■ MATERIAL FOR THE TASK
────────────────

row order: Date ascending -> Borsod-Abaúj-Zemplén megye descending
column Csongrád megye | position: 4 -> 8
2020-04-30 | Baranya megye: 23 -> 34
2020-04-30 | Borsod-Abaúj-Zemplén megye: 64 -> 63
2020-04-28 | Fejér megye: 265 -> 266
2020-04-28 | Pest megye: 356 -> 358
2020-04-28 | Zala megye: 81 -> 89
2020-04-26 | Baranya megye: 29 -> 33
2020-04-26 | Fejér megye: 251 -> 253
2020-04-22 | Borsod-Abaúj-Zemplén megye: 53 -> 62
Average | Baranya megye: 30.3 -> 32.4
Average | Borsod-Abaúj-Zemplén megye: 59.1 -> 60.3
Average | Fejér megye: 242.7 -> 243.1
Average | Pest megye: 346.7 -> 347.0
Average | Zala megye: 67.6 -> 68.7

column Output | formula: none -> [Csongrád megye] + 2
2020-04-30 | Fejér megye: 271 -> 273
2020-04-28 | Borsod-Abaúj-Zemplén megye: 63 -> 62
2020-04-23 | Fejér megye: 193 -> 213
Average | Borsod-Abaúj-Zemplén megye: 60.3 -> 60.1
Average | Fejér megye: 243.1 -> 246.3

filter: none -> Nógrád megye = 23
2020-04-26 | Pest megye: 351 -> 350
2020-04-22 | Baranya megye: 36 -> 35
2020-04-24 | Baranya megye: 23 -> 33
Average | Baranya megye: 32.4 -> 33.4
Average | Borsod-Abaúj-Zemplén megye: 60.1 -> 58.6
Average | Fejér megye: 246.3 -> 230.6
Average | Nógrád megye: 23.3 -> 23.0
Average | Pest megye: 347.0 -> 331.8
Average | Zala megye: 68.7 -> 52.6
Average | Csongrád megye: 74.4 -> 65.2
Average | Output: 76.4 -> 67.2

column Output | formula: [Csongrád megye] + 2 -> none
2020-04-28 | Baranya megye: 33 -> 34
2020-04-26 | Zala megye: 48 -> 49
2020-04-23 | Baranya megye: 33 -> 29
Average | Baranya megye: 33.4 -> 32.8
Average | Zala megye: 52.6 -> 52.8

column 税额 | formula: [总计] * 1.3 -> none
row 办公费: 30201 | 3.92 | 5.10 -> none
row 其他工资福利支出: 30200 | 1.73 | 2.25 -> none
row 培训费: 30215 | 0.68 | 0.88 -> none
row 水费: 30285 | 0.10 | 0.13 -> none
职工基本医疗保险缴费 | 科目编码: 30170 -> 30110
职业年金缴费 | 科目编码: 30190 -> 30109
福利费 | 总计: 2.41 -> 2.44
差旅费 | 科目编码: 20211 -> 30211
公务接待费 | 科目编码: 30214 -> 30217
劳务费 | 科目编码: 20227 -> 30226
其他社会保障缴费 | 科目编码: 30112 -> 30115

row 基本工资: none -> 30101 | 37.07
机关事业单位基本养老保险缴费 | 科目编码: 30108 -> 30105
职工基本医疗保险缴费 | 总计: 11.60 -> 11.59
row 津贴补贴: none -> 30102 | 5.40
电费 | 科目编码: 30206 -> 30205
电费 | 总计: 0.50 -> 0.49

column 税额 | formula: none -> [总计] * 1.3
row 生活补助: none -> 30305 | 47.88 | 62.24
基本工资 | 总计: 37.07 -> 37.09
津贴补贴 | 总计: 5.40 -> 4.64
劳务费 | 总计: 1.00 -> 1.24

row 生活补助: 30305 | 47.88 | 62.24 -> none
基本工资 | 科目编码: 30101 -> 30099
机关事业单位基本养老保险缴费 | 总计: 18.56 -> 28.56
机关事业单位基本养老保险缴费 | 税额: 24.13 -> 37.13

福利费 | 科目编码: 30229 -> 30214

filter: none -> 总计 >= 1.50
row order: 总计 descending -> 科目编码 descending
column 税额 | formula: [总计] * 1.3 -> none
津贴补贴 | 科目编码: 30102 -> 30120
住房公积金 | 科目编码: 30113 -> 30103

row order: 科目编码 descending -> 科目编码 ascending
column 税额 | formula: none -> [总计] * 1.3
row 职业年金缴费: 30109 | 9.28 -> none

────────────────

■ HOW TO COMPLETE THIS TASK
For each line in the data that contains the string "filter", give a copy of that line.

■ YOUR SOLUTION
filter: none -> Nógrád megye = 23
filter: none -> 总计 >= 1.50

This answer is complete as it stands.